A little compact is procured from the purse, flipped open so she can begin cleaning up smeared edges of lipstick with the tip of her little finger. A fleck of mascara is scraped from her cheek with her nail.
“It’s done.”
The compact snaps shut and she slides it and the phone back into an interior pocket in her bag. Those leather gloves are picked up off the table again and tugged carefully back on before she gathers up the flask. Collapsing the glass and screwing the cap back on, she pauses a moment to trace a gloved finger over some of the etching in the silver.
EAM it says in curling ornate letters.
“Never thought I’d never want to let go,” Rue sings softly as she packs up her supplies. “Never let go… Never thought I’d be ready for this… Say you feel what I feel. Say you’re ready for this.” The lilt of her quiet voice is mournful, despite what the energy of the unfamiliar song should be.
“Say you’re ready… for this.”
Meanwhile
Praxis Ziggurat
Praxia, California Safe Zone
Yao Sze stands with her back to the doorway of her office, looking out over the industrial sprawl that is the island of Praxia. Plumes of steam and smoke issue up from the tall stacks of refineries, pale against the dark concrete of the buildings themselves. It is in itself contrast against the forested hills of what was once San Francisco across the bay beyond Praxia.
“Yao.” Adam Monroe lacks Yao Sze’s eternal patience, which is perhaps a bit ironic given their respective lifespans. “When did it happen?” Yao slowly turns from the window and regards Adam with a slow shake of her head, threading an errant lock of dark hair behind one ear as she does.
“Last month?

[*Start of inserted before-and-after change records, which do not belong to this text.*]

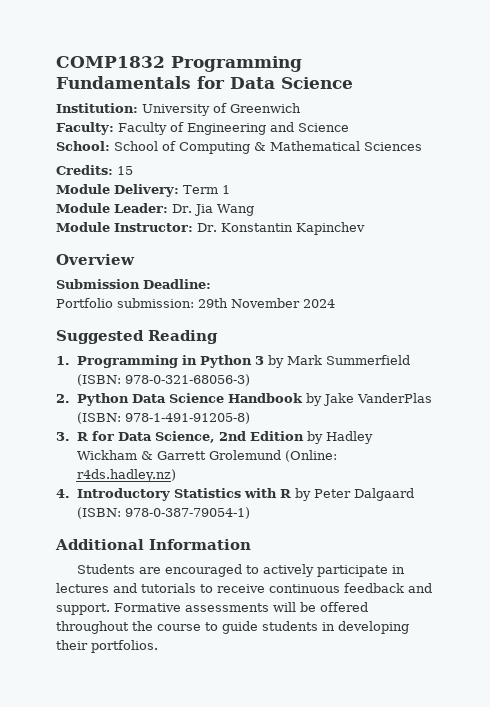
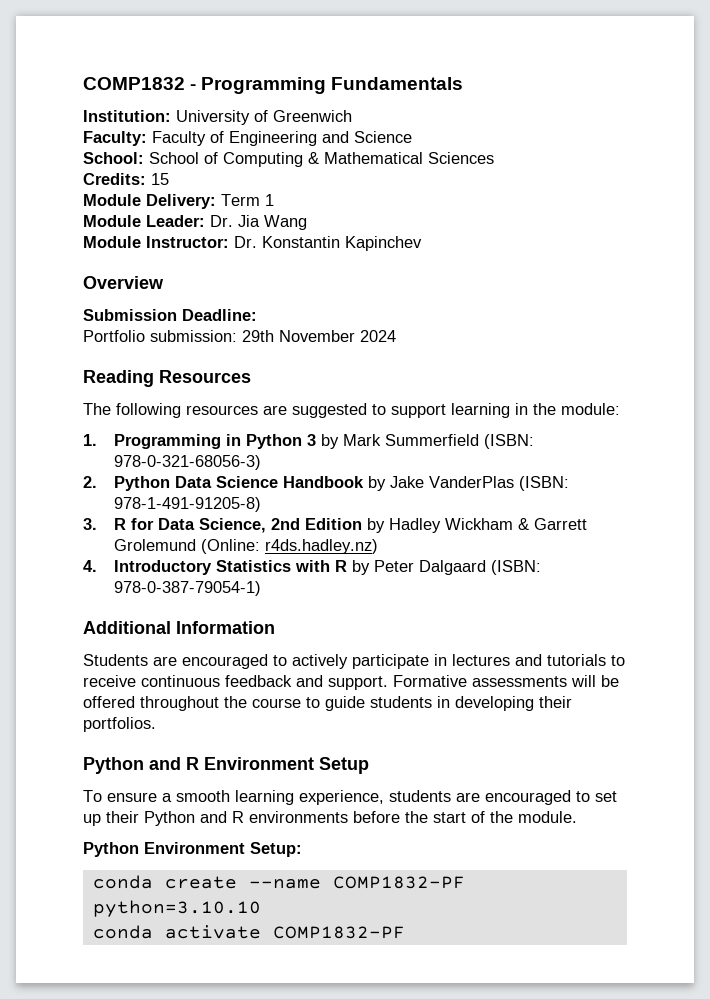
- COMP1832 Programming Fundamentals for Data Science
+ COMP1832 - Programming Fundamentals
- Suggested Reading
+ Reading Resources
+ The following resources are suggested to support learning in the module:
+ Python and R Environment Setup
+ To ensure a smooth learning experience, students are encouraged to set up their Python and R environments before the start of the module.
+ Python Environment Setup:
+ conda create --name COMP1832-PF python=3.10.10
+ conda activate COMP1832-PF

Perhaps longer back. Communication with Mazdak isn't exactly immediate.” Yao picks up a stack of printed photographs and slaps them down on the other side of her desk. They show blood-soaked clothing heaped in a chair with tightened restraints, a bent and contorted skeletal system that looks like its made of transparent rubber, and a stringy mess of molten flesh dripping down the chair like hot cheese on a pizza.

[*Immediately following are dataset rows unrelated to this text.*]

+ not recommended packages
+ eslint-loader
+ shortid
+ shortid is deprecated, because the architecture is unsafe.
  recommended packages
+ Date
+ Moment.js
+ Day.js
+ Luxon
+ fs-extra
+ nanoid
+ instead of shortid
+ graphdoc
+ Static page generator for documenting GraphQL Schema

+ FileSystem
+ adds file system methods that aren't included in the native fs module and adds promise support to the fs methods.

Adam swallows audibly at the sight. “God damnit,” he curses. “We should have handled this here— on site! For fuck’s sake!” He takes several hastened steps away from the desk, raking his fingers through his hair. “Fuck.”
Yao’s mouth subtly downturns into a frown. “Our contacts in Mazdak send their condolences and apologize. But Gemini is new science.”

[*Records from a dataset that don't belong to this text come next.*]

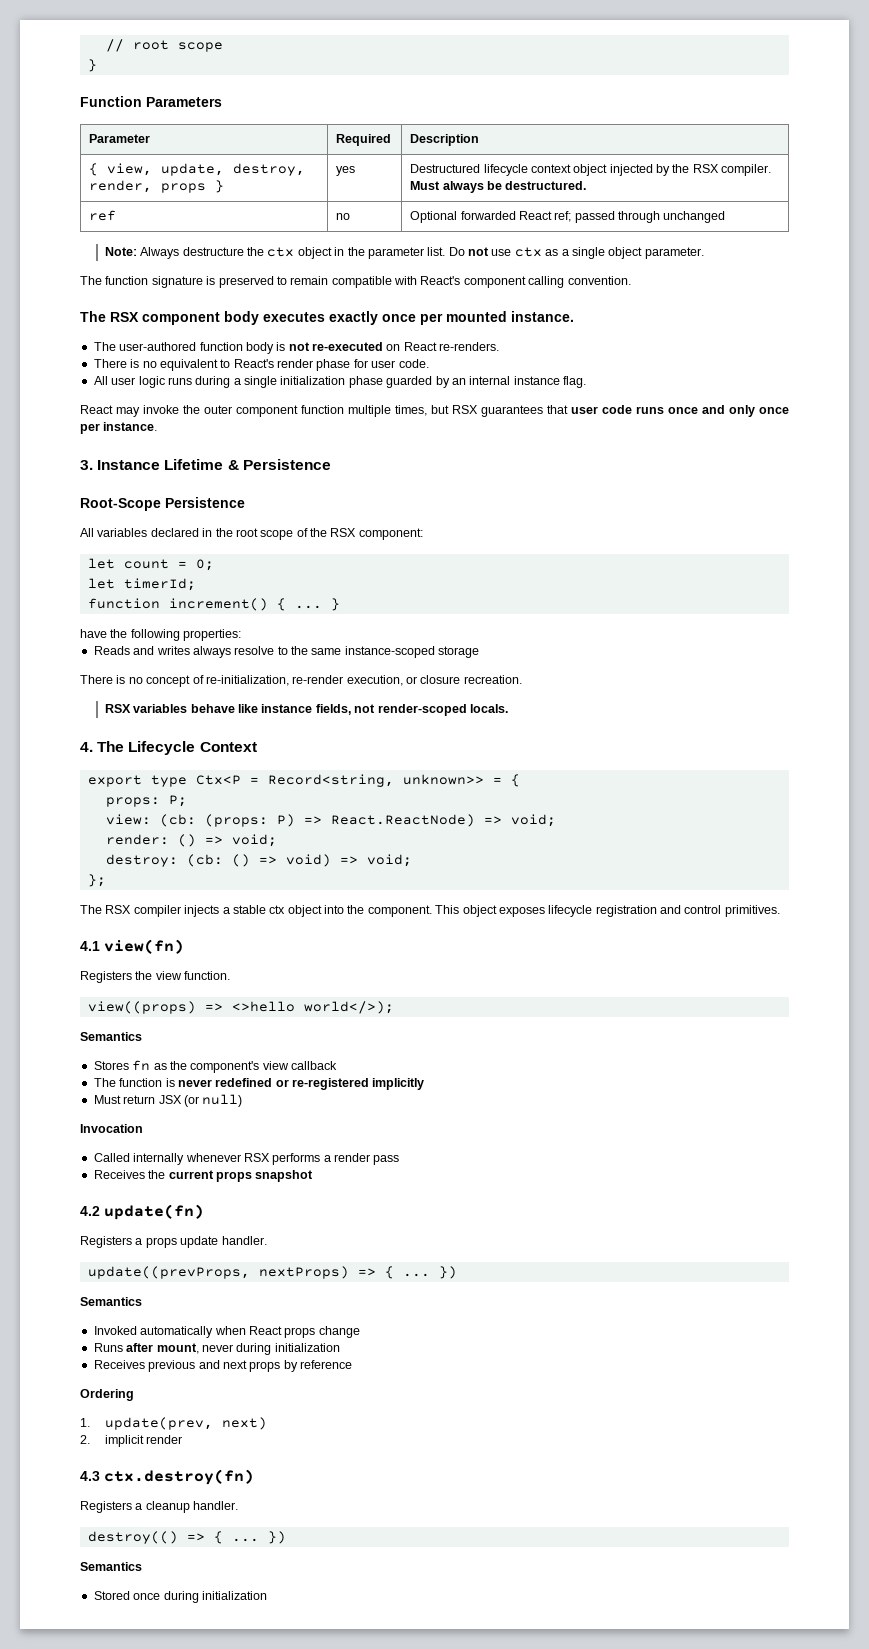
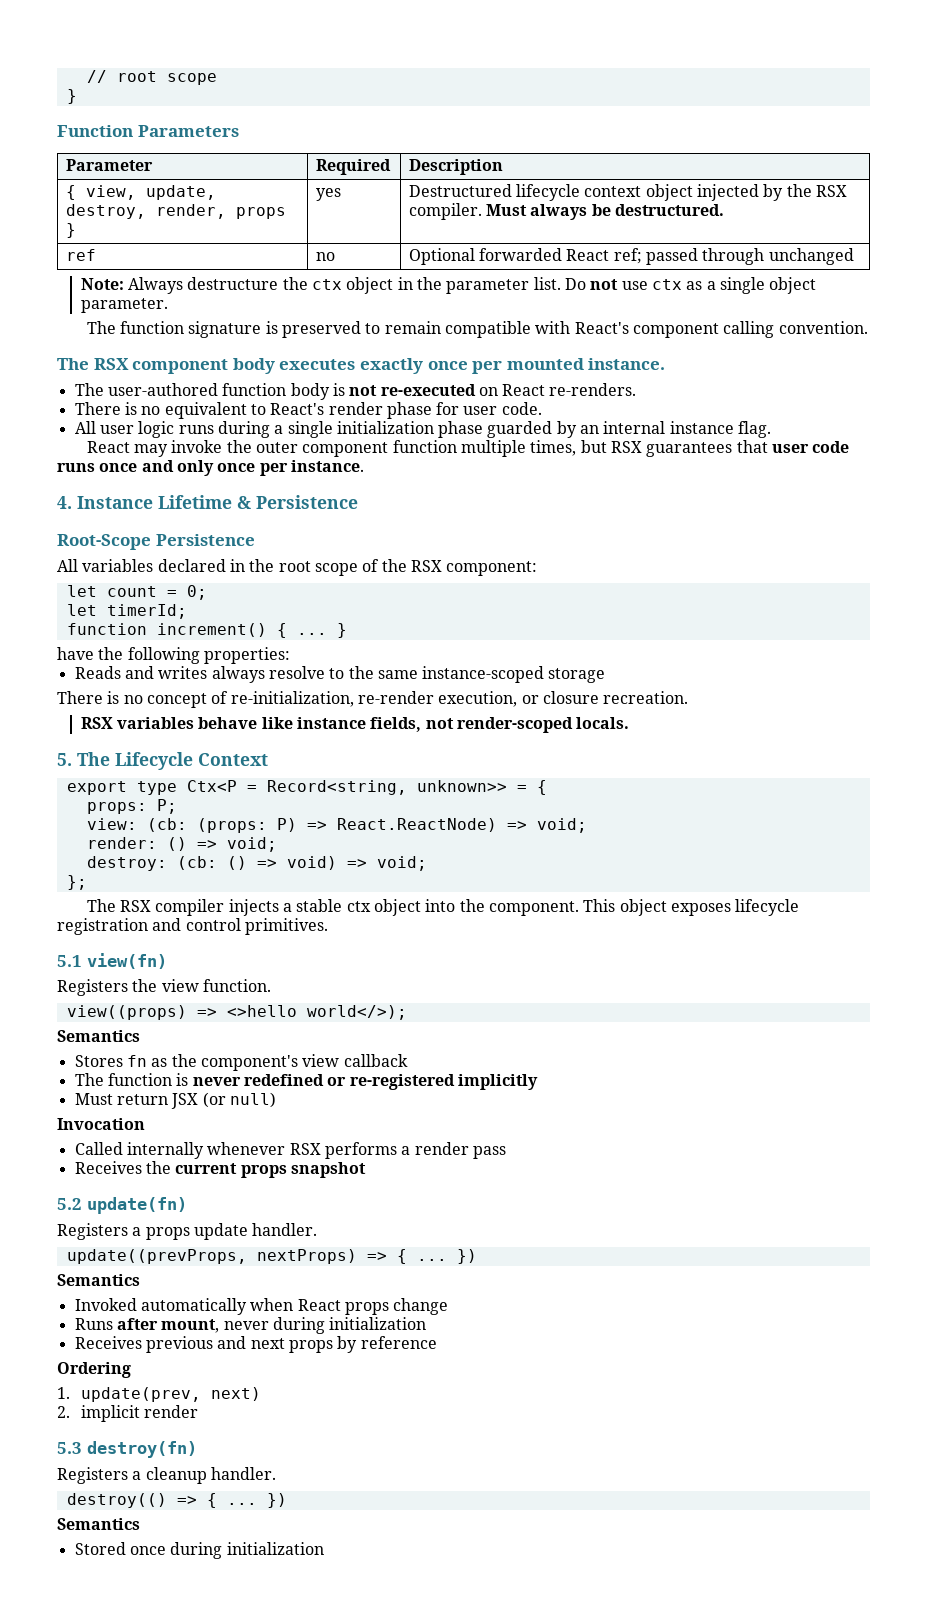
- 3. Instance Lifetime & Persistence
+ 4. Instance Lifetime & Persistence
- 4. The Lifecycle Context
+ 5. The Lifecycle Context
- 4.1 view(fn)
+ 5.1 view(fn)
- 4.2 update(fn)
+ 5.2 update(fn)
- 4.3 ctx.destroy(fn)
+ 5.3 destroy(fn)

“Who authorized this?” Adam hisses with a wave of one hand to the photographs. “Who sent her overseas instead of here?” Yao raises her brows, then looks up from the photos to Adam.
“Mr. Kellar.” She replies.
“Fucking— ”
Before Adam can go on another cursing spree she cuts him off. “Mr. Kellar said that with Sunstone fallen bringing her here afterward was too risky, especially if her alternate became aware of her existence. Overseas was safer. He said you'd agree. She wasn't listed as mission critical.” That assessment causes Adam’s anger to deflate with a sigh, scrubbing a hand across his mouth in frustration.
“She had valuable information,” Adam mutters. “Burn those copies, let's— chalk this up to a bad choice. Tell Claudius to run choices like this by me next time.”
“Of course, Sir,” Yao says softly. “I understand your frustration,” she adds.
“Rue Lancaster would have been a valuable asset.”